To calculate cash flow in real estate investing, you will need to subtract your expenses from your income. Here is the formula:
Cash flow = Gross rental income – Expenses
To calculate your gross rental income, simply add up all the rental income you receive from the property over a given period of time, such as a month or a year. To calculate your expenses, include all the costs associated with owning and operating the property, such as mortgage payments, property taxes, insurance, utilities, maintenance, and repairs.
Here is an example:
Gross rental income: $1,200 per month
- Mortgage payment: $800 per month
- Property taxes: $100 per month
- Insurance: $50 per month
- Utilities: $100 per month
- Maintenance and repairs: $100 per month
Total expenses: $1,150 per month
Cash flow: $1,200 – $1,150 = $50 per month
In this example, the property generates a positive cash flow of $50 per month.
It’s important to note that this is just a basic formula, and there may be other factors to consider when calculating cash flow, such as vacancy rates and capital expenditures.
Here are a few ways to increase cash flow on your rental properties:
- Increase rent: If market conditions allow, consider increasing the rent on your property to increase your cash flow.

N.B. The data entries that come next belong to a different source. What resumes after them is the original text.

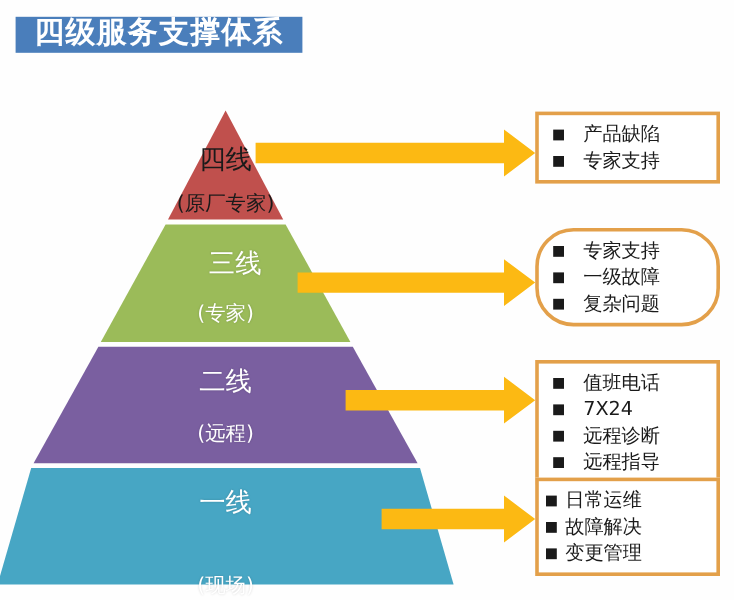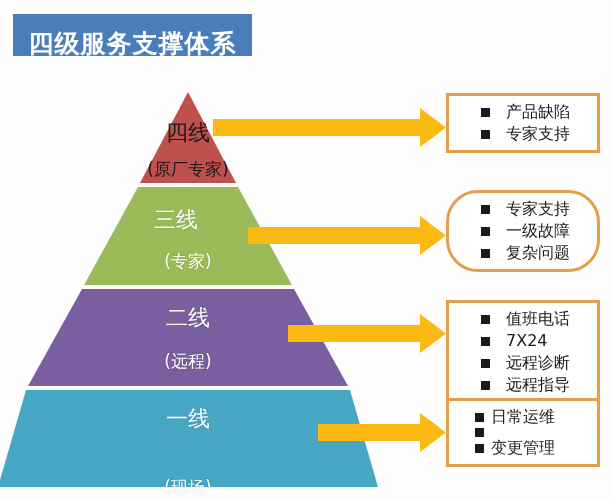--- a/index.html
+++ b/index.html
@@ -22,24 +22,24 @@
     height: 500px;
     background: #fefefe;
   }
 
   
   #title-banner {
     position: absolute;
     left: 13px;
     top: 14px;
     width: 239px;
-    height: 42px;
+    height: 30px;
     background: #4a7ebb;
     display: flex;
-    align-items: flex-end;
+    align-items: flex-start;
     justify-content: center;
     box-sizing: border-box;
   }
   #title-text {
     color: #ffffff;
     font-size: 25px;
     font-weight: bold;
     letter-spacing: 1px;
     line-height: 1;
     white-space: nowrap;
@@ -64,36 +64,36 @@
     white-space: nowrap;
     text-shadow: 0 0 2px rgba(0,0,0,0.18);
   }
   .tier-main { font-size: 22px; }
   .tier-sub  { font-size: 17px; }
 
   
   #tier4-main { left: 128px; top: 118px; width: 120px; color: #1a1a1a; text-shadow: none; }
   #tier4-sub  { left: 118px; top: 158px; width: 140px; color: #1a1a1a; text-shadow: none; }
   
-  #tier3-main { left: 116px; top: 205px; width: 120px; }
+  #tier3-main { left: 136px; top: 205px; width: 120px; }
   #tier3-sub  { left: 118px; top: 250px; width: 140px; }
   
   #tier2-main { left: 128px; top: 303px; width: 120px; }
   #tier2-sub  { left: 118px; top: 350px; width: 140px; }
   
   #tier1-main { left: 128px; top: 404px; width: 120px; }
   #tier1-sub  { left: 118px; top: 452px; width: 140px; margin-top: 24px; }
 
   
   .callout {
     position: absolute;
     box-sizing: border-box;
     border: 3px solid #e3a04a;
     background: #ffffff;
-    padding: 5px 8px 5px 24px;
+    padding: 5px 8px 5px 4px;
   }
   .callout ul {
     list-style: none;
     margin: 0;
     padding: 0;
   }
   .callout li {
     display: flex;
     align-items: center;
     color: #1a1a1a;
@@ -215,20 +215,21 @@
   </div>
 
   <div class="callout" id="callout-4" style="border-color: rgb(227, 160, 74);">
     <ul class="gap-narrow">
       <li>
         <span class="bullet"></span>
         <span>日常运维</span>
       </li>
       <li>
         <span class="bullet"></span>
+        <span>故障解决</span>
       </li>
       <li>
         <span class="bullet"></span>
         <span>变更管理</span>
       </li>
     </ul>
   </div>
 
 </div>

- Reduce expenses: Look for ways to reduce expenses related to your rental property, such as by negotiating lower rates with suppliers or vendors, or by implementing energy-efficient measures to reduce utility costs.
- Rent to multiple tenants: Consider renting out individual rooms or spaces within your property to multiple tenants, rather than renting the entire property to one individual or family. This can allow you to generate income from a single property by renting to multiple parties.
- Offer additional services: Consider offering additional services or amenities to your tenants for an additional fee, such as a cleaning service or access to a pool or gym.
- Rent out the property short-term: If your property is located in a popular vacation destination, consider renting it out on a short-term basis through a platform like Airbnb. This can allow you to generate higher rents by catering to travellers, rather than long-term tenants.
Cash flow is an important consideration for real estate investors, as it can help to determine the overall profitability of a property and the investor’s ability to cover expenses and generate a return on their investment. Factors that can impact cash flow include the rent being charged, the cost of maintenance and repairs, and the overall condition of the property.